Crushed stone with a fraction of 5–40 mm during the construction of the base by mixing, taking into account the depth of processing, it is advisable to treat with a sand-cement mixture in an amount of 20%, which also corresponds to the voidness of the mixture. It is allowed during a feasibility study to process crushed stone 35 - 40 and 50% of the sand-cement mixture.

Before starting work, to clarify the consumption of the sand-cement mixture, it is necessary to determine the voidness of the materials used and use formulas (12).

The approximate consumption of the sand-cement mixture for the device of 100 m2 of base at different depths of crushed stone processing, taking into account the surface layer of sand cement with a thickness of 1.5 cm, is given in Table. 7 of these "Guidelines".

Table 7

5.12. After establishing the laboratory composition of sand cement, the need for materials per unit area of ​​​​the base should be calculated.

The required amount of crushed stone (m3) can be determined by the formulas:

where Kusch - crushed stone compaction coefficient.

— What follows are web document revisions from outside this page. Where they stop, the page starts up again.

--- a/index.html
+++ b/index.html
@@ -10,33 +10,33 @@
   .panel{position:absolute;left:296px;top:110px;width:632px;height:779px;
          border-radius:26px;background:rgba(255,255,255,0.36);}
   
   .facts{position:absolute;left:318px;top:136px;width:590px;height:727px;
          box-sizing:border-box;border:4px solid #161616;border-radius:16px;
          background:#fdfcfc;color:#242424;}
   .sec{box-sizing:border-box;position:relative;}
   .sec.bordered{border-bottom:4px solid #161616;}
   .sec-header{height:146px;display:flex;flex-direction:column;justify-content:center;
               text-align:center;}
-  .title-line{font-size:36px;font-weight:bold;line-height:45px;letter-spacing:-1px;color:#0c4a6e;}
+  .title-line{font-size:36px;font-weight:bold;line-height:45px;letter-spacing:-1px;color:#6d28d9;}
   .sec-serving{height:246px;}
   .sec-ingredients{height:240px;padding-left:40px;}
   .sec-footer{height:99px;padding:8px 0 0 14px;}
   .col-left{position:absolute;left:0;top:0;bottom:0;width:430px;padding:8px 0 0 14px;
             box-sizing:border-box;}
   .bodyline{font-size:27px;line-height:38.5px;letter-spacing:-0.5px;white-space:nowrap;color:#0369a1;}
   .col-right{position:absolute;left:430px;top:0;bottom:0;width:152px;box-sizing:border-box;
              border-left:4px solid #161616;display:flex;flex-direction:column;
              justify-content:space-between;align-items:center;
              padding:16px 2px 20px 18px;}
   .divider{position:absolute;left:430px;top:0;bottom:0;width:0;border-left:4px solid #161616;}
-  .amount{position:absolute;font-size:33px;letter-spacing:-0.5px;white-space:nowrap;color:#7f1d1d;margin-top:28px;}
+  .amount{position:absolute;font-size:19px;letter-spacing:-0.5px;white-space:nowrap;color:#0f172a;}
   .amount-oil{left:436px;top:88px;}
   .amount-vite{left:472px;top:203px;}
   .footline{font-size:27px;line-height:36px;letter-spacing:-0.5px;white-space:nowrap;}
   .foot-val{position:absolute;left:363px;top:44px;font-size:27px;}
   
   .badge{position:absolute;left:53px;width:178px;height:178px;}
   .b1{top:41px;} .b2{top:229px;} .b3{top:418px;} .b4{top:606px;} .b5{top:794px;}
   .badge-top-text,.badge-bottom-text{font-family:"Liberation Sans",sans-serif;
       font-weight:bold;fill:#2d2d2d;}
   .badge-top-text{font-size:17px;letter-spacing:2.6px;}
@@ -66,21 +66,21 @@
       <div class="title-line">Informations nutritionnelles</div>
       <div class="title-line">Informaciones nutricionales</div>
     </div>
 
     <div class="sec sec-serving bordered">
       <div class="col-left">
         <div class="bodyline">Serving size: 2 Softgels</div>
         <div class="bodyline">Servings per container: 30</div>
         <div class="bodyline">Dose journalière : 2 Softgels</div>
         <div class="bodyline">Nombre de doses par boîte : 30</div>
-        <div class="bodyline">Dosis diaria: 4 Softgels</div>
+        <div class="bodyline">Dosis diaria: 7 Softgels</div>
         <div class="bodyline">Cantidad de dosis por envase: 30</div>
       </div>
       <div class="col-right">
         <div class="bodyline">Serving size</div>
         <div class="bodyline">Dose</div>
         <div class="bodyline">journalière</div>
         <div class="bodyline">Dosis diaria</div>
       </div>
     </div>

5.18. The amount of sand (m3) for the preparation of a sand-cement mixture should be determined by the formulas:

ρnp - bulk density of sand, t/m3.

5.14. The amount of cement Qc (t) for the preparation of sand cement can be determined by the formulas:

5.15. In the course of work, the calculated composition of materials must be amended to take into account the actual moisture content of the materials, according to the formulas:

where Wp, Wsh - moisture content of sand and crushed stone, respectively, fractions of a unit;

The amount of water required to prepare a sand-cement mixture on wet sand, t;

Optimum water content in the sand-cement mixture, t;

The amount of water required to prepare the mixture on wet gravel, i.e.

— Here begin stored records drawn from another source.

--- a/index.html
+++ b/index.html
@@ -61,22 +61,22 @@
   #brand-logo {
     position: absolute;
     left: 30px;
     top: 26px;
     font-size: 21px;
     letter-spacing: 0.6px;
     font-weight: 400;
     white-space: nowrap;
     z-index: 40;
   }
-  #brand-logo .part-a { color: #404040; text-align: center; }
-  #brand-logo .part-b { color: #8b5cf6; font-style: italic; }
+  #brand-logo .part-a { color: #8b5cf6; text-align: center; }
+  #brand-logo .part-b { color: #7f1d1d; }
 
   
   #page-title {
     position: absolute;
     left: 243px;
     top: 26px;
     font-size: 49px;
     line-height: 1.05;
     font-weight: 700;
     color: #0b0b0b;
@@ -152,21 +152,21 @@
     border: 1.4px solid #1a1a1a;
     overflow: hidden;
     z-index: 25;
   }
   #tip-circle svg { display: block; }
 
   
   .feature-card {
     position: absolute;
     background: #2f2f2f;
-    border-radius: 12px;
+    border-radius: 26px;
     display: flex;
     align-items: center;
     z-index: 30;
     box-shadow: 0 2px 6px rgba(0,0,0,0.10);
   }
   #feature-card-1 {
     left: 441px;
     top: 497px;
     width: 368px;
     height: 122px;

6. The technology of building foundations by mixing

6.1. During the construction of foundations by mixing, crushed stone is taken out onto the prepared underlying layer, the amount of which should be determined taking into account the design thickness of the foundation and the compaction coefficient.

In winter, crushed stone can be taken to intermediate roadside warehouses in the area of ​​the planned construction.

6.2. Crushed stone is preliminarily distributed by a bulldozer or motor grader, and finally to the design thickness of the base, taking into account the compaction coefficient, by a profiler of the DS-108 type or other distributors in one pass.

When crushed stone is distributed by a profiler, the cutter and cutter blade are raised. The screw blade is set to the design mark with a margin for compaction. The auger is raised 2 - 2.5 cm higher cutting edge dump.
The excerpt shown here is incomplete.